Pictures are not part of the copy; repeat everything else in the records exactly.

=====

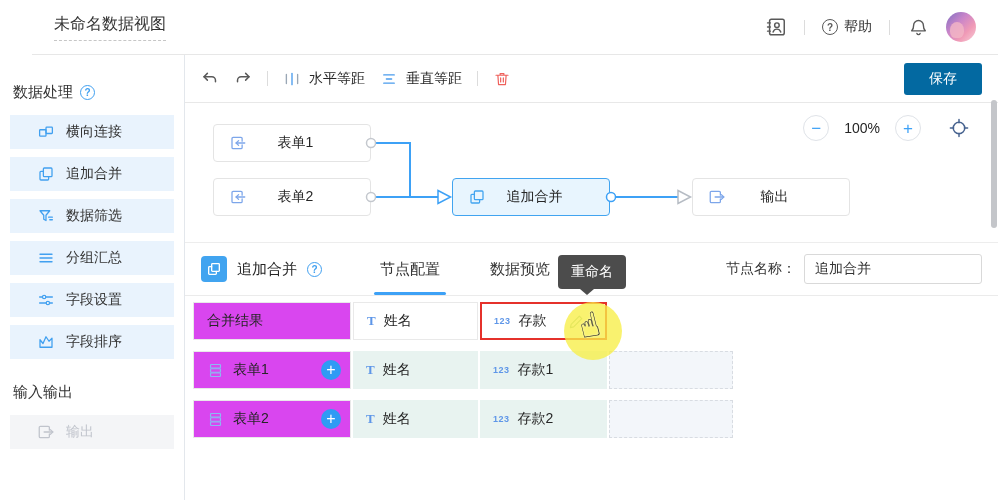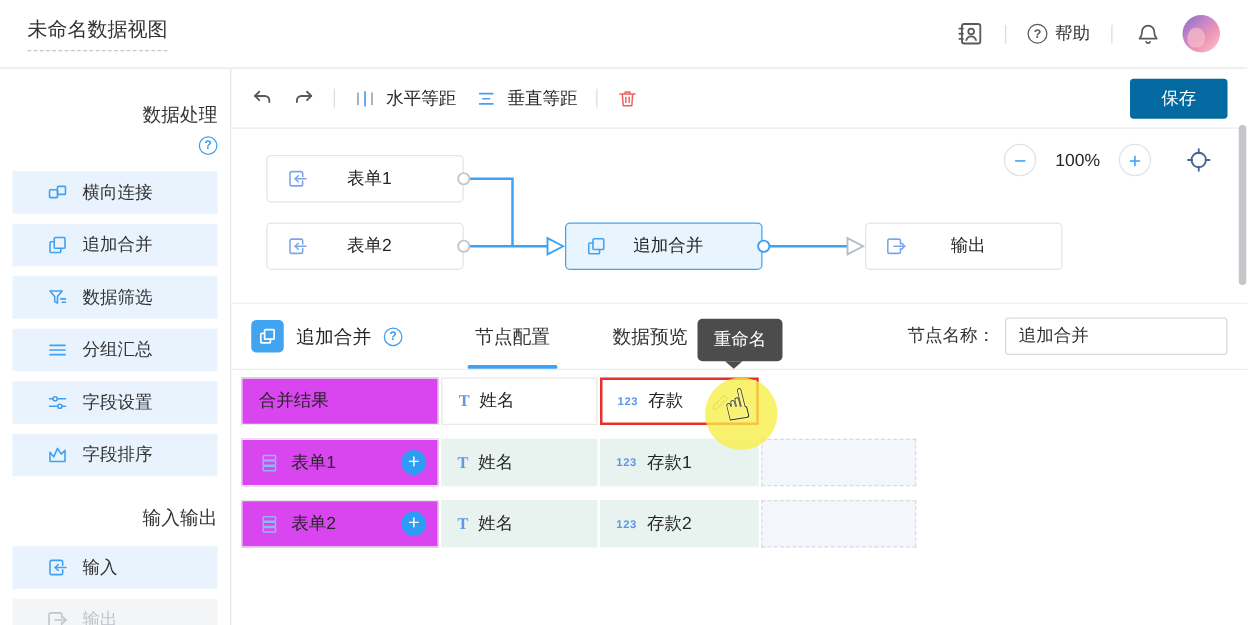"未命名数据视图" .topbar { margin-left: none -> 32px }
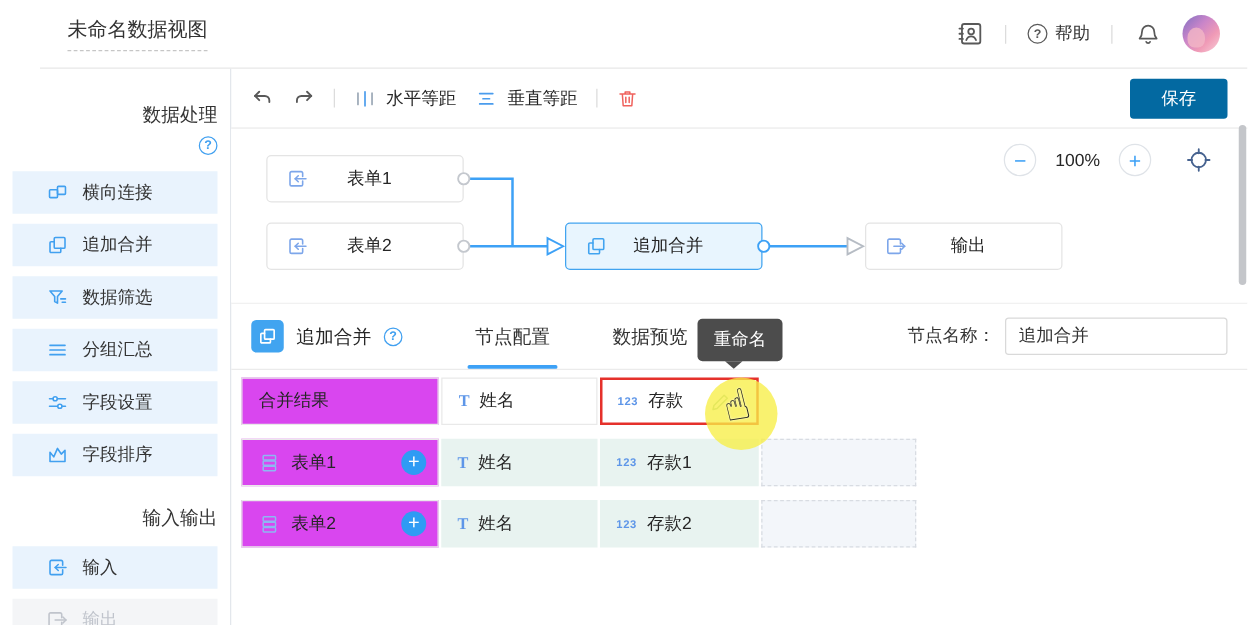"数据处理" .sec-title { align-items: flex-end -> center; flex-direction: column -> none }
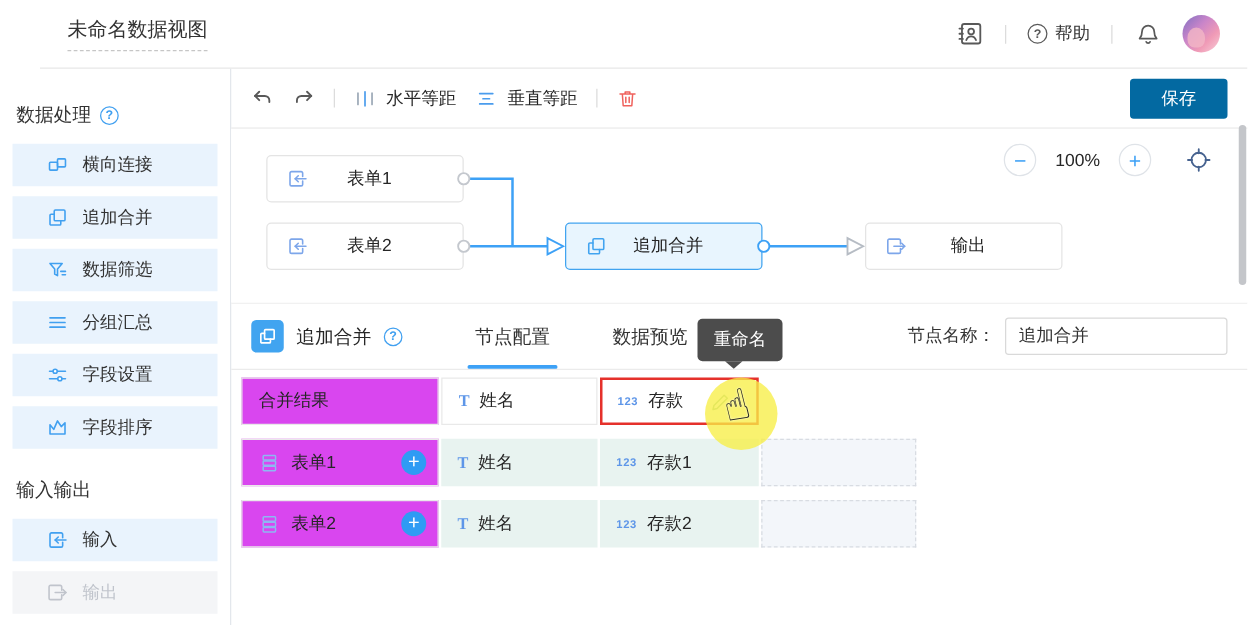"输入" div.side-item { html: <div> <span> <svg> <path></path> <path></path> <path></path> </svg> </span> <span>输入</span> </div> -> none }
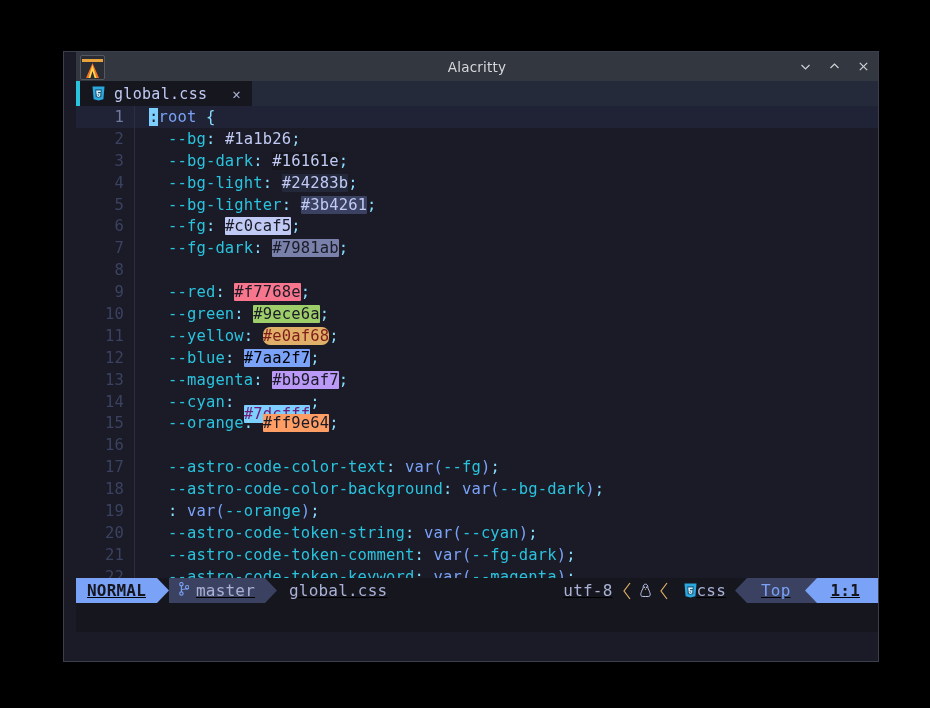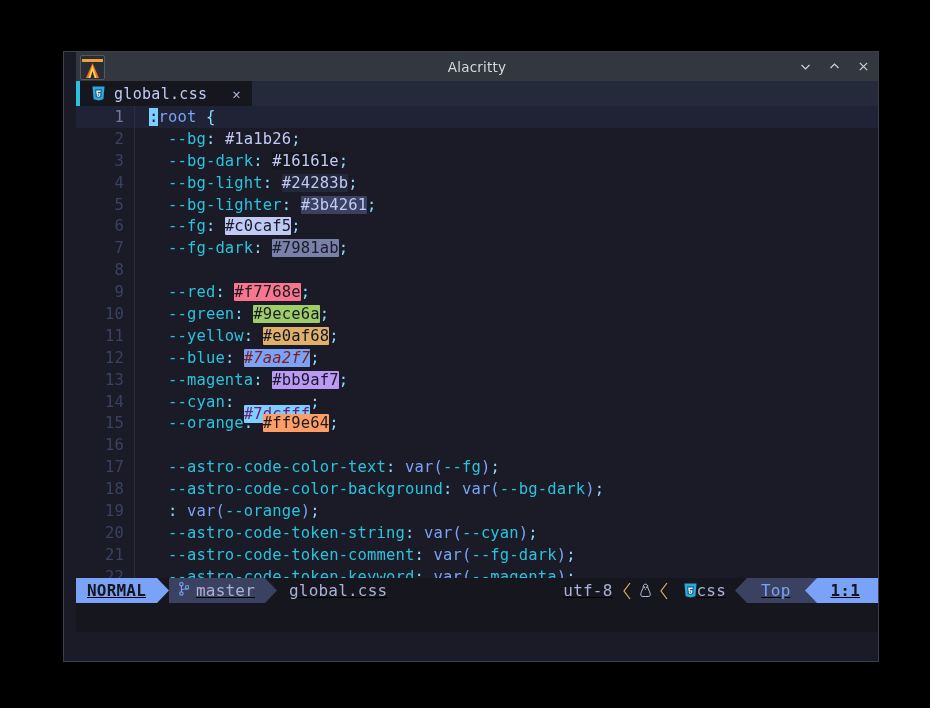"#e0af68" span.plain { border-radius: none -> 7px; color: #0f172a -> #7f1d1d }
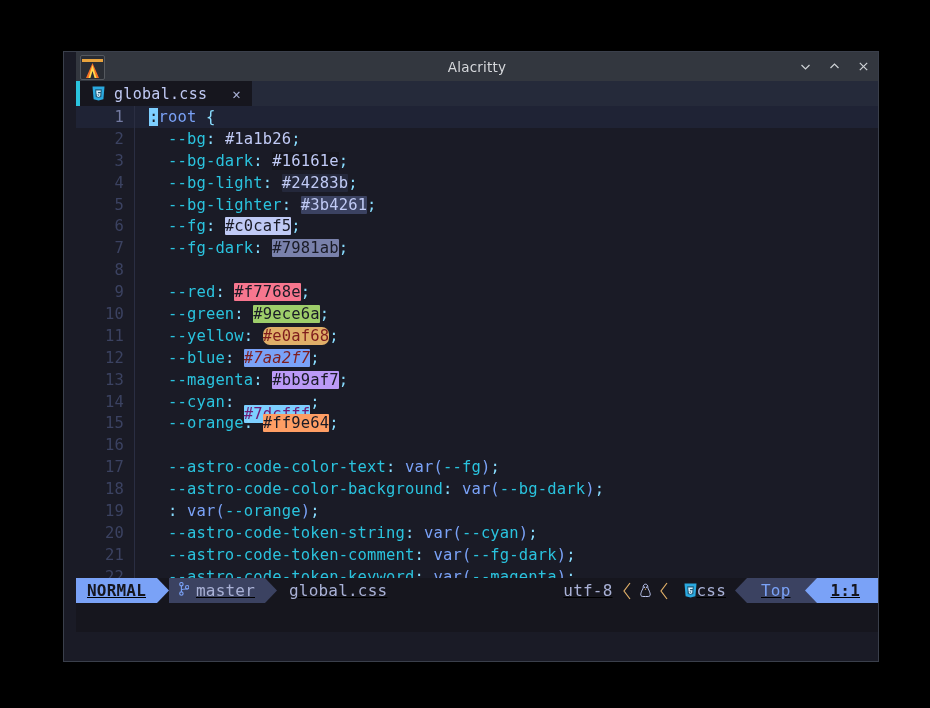"#7aa2f7" span.plain { color: #7f1d1d -> #000000; font-style: italic -> none }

=====

(TASK SOLUTION):
"未命名数据视图" .topbar { margin-left: none -> 32px }
"数据处理" .sec-title { align-items: flex-end -> center; flex-direction: column -> none }
"输入" div.side-item { html: <div> <span> <svg> <path></path> <path></path> <path></path> </svg> </span> <span>输入</span> </div> -> none }
"#e0af68" span.plain { border-radius: none -> 7px; color: #0f172a -> #7f1d1d }
"#7aa2f7" span.plain { color: #7f1d1d -> #000000; font-style: italic -> none }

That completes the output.